Antonio seguía hablando, ahora a los querubines. Avancé un paso. Pisé un vidrio; el crac retumbó en la galería. Antonio se sobresaltó, miró en todas direcciones, excepto hacia el rincón misterioso.

-¿Quién anda ahí?- dijo.

-Yo- contesté, duro como uno de los querubines de la fuente.
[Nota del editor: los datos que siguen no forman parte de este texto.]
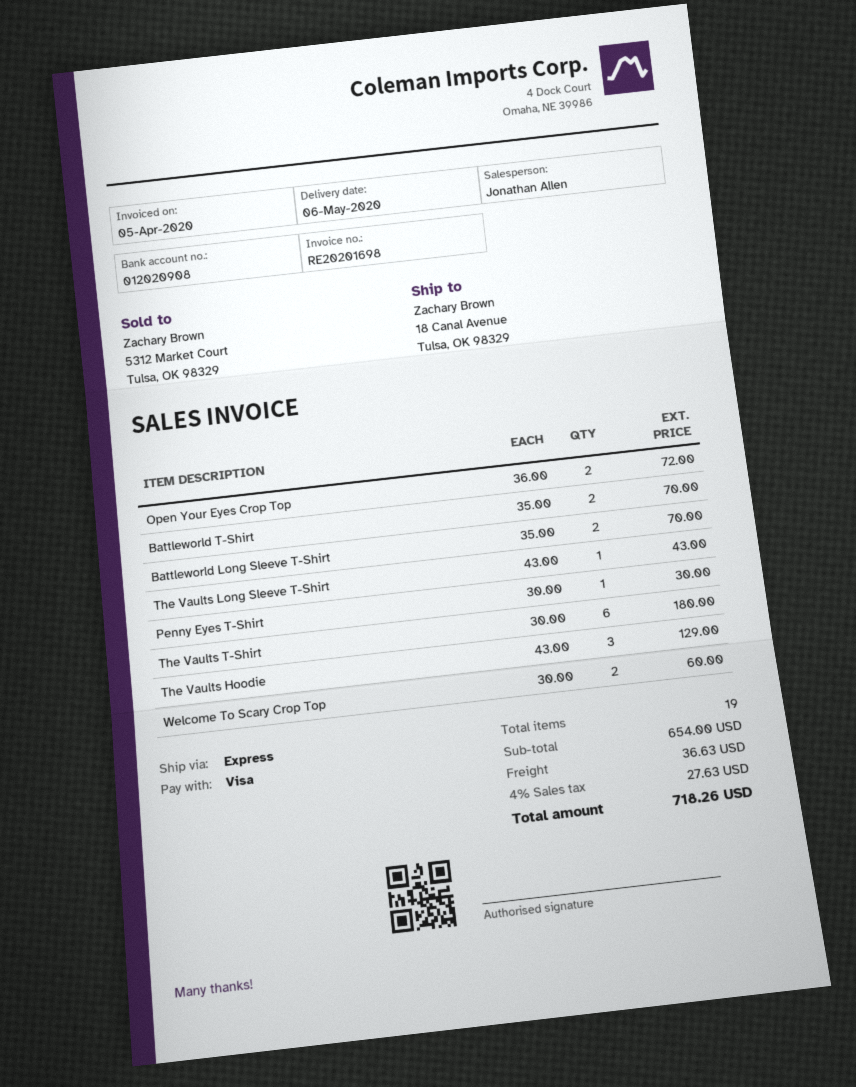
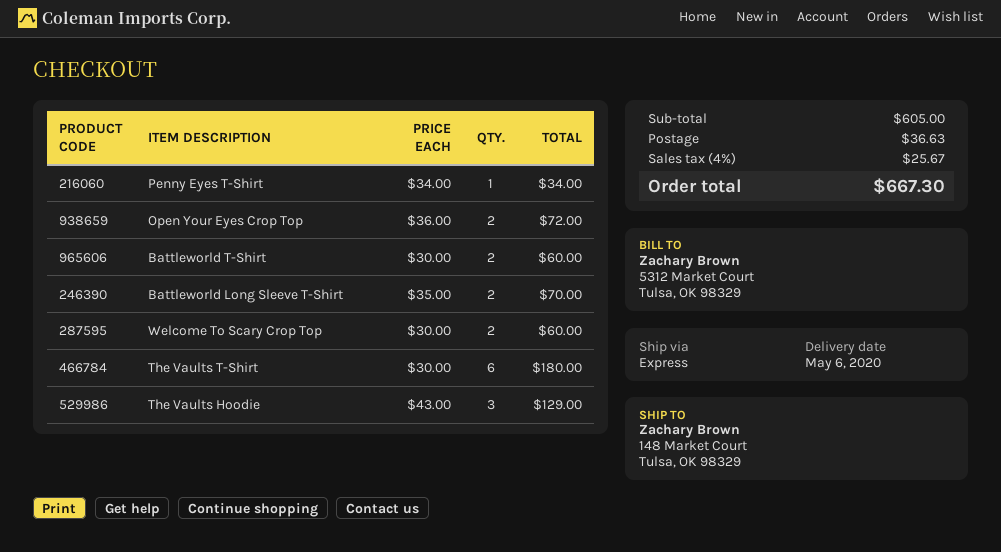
ship to: 18 Canal Avenue, Tulsa, OK 98329 -> 148 Market Court, Tulsa, OK 98329
Battleworld T-Shirt: 2 x 35.00 = 70.00 -> 2 x 30.00 = 60.00
The Vaults Long Sleeve T-Shirt: 1 x 43.00 = 43.00 -> none
Penny Eyes T-Shirt: 1 x 30.00 = 30.00 -> 1 x 34.00 = 34.00
subtotal: 654.00 -> 605.00
tax: 4% = 27.63 -> 4% = 25.67
total: 718.26 -> 667.30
-Ah- dijo, y continuó hablando -. Programé un viaje a Corrientes. Quería enterarme acerca de unos invernáculos para morrones. "Vuelvo en una semana. En la canasta te dejé más ovillos de lana", le dije. "Sí, mi bebé, andá tranquilo", dijo ella. El viaje fue la prueba de fuego. Todas las veces que quise pude recrear la imagen de mi madre tejiendo junto a su cama. Y partí nomás hacia Corrientes, pero no me quedé una semana: me quedé dos meses.

Fueron las últimas palabras que escuché de Antonio. Regresó al sillón de mimbre y quedó con la mirada perdida en el jardín.

Yo había conseguido llegar hasta la puerta. La empujé con el pie, pero no se abrió. La sustancia viscosa que surgía de la habitación a través de un vidrio roto y que terminaba, con la forma de un puño, en el picaporte, no era una telaraña repugnante; era lo que quedaba del brazo de Felisa.

Entonces comprendí todo: en algún momento Felisa habrá sentido hambre, o deseos de ir al jardín. La puerta estaba cerrada. Tuvo que haber gritado hasta quedarse sin voz. ¿Quién iba a oírla?, sola en el medio del campo. Rompió el vidrio y habrá intentado abrir desde afuera. No pudo, pobrecita. Un infarto se apiadó de ella.

Volví a empujar la puerta. La mano se desprendió del picaporte y, como si fuera una babosa, se deslizó hasta juntarse con la otra que sostenía entre sus dedos un par de agujas y un tejido largo. Tal vez de color gris.